Checkpoint 机制简单说就是选取程序运行过程的一些片段，保存下这些片段开始时的体系结构状态（即寄存器和内存），以后每次仿真时都从保存的状态开始运行，直到片段结束。

Checkpointing simply means selecting some segments of a program's execution, saving the architectural state (i.e. registers and memory) at the beginning of these segments, and later starting simulation from the saved state each time, until the end of the segment.

来自同一程序的不同片段可以并行仿真，从而提高仿真并行度。

Different segments from the same program can be simulated in parallel, thus increasing simulation parallelism.

随后，通过对每个片段采集到的性能数据进行加权平均，可以估算运行整个程序的性能数据。

Then, by taking a weighted average of the performance data collected for each segment, we can estimate the performance data for running the entire program.

常见的选取片段的方法有两种：
1. 均一采样，即每隔固定指令数选取一个片段；
2. SimPoint，即通过 profiling 选取能代表程序整体行为的片段。

Common methods for selecting segments include:
1. Uniform sampling, i.e., selecting a segment every fixed number of instructions;
2. SimPoint sampling, i.e., selecting segments that can represent the overall behavior of the program by profiling.

![method](../images/03-performance/01-checkpoint/method-en.png)

我们将在本节中演示 SimPoint 如何对程序进行 profiling，生成 checkpoint，并使用 checkpoint 进行仿真。

In this section, we will demonstrate how SimPoint profiles a program, generates checkpoints, and runs simulations using checkpoints.

本节中会用到一些与 `../env.sh` 不同的路径和常量，为了方便使用，我们创建了一个 `01-env.sh`，在本节中我们将使用该脚本设置环境变量，您可以运行下面的单元格查看这些环境变量

This section will use some paths and constants different from `../env.sh`. For convenience, we have created a `01-env.sh`. In this section, we will use this script to set environment variables.
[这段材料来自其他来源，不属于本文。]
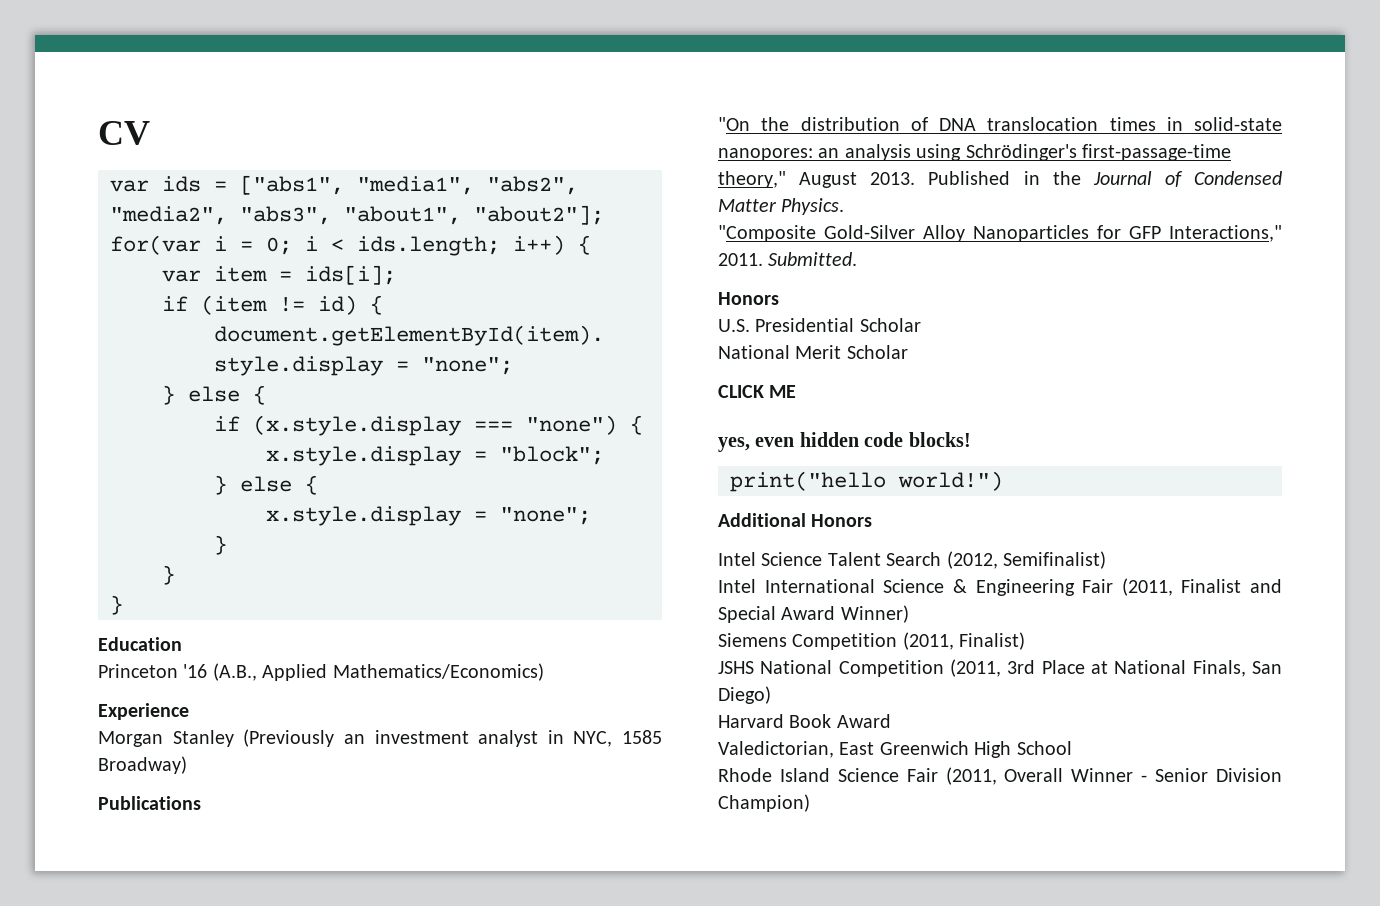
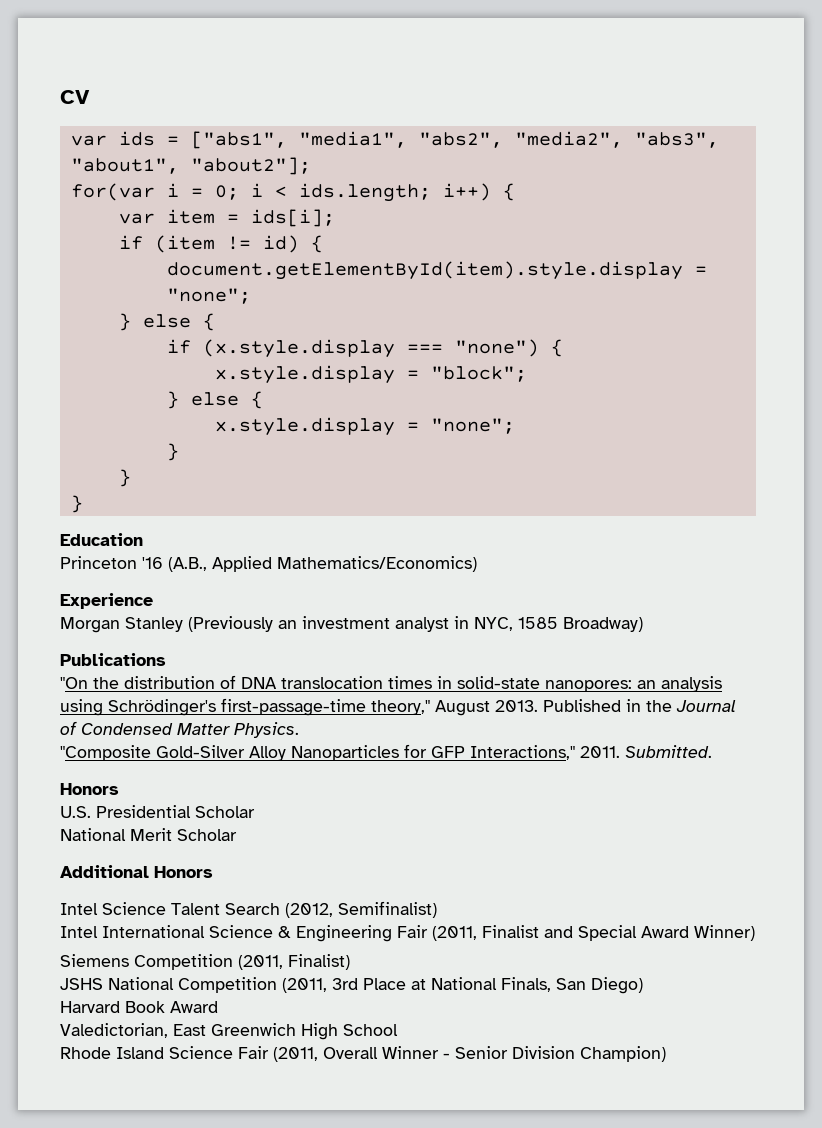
[718,385,797,398] [718,432,971,452] [730,471,1003,492] // CLICK ME // yes, even hidden code blocks! // print("hello world!") -> (237, 835) none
You can run the following cell to view these environment variables.

In [None]:
%%bash
source 01-env.sh

env | grep WORKLOAD= # workload to be simulated / profiled / checkpointed
env | grep CHECKPOINT_INTERVAL=
env | grep NEMU=
env | grep _HOME
env | grep _PATH

要进行切片，我们首先需要编译 SimPoint 和 NEMU（切片模式），并生成切片恢复器。

To perform checkpointing, we need to compile SimPoint and NEMU (in checkpoint mode), and generate a checkpoint restorer first.

In [None]:
%%bash
source 01-env.sh

cd ${NEMU_HOME}
git submodule update --init

# Compile simpoint generator
cd ${NEMU_HOME}/resource/simpoint/simpoint_repo
make clean
make

# Compile NEMU in checkpoint mode
cd ${NEMU_HOME}
make clean
make riscv64-xs-cpt_defconfig
make -j8

# Generate checkpoint restorer for ${WORKLOAD}
cd ${NEMU_HOME}/resource/gcpt_restore
rm -rf ${GCPT_PATH}
make -C ${NEMU_HOME}/resource/gcpt_restore/ \
    O=${GCPT_PATH} \
    GCPT_PAYLOAD_PATH=$(get_asset workload/${WORKLOAD}.bin) \
    CROSS_COMPILE=riscv64-linux-gnu-

接下来，我们需要使用 NEMU 运行要进行切片的程序，来收集程序行为用于 profiling。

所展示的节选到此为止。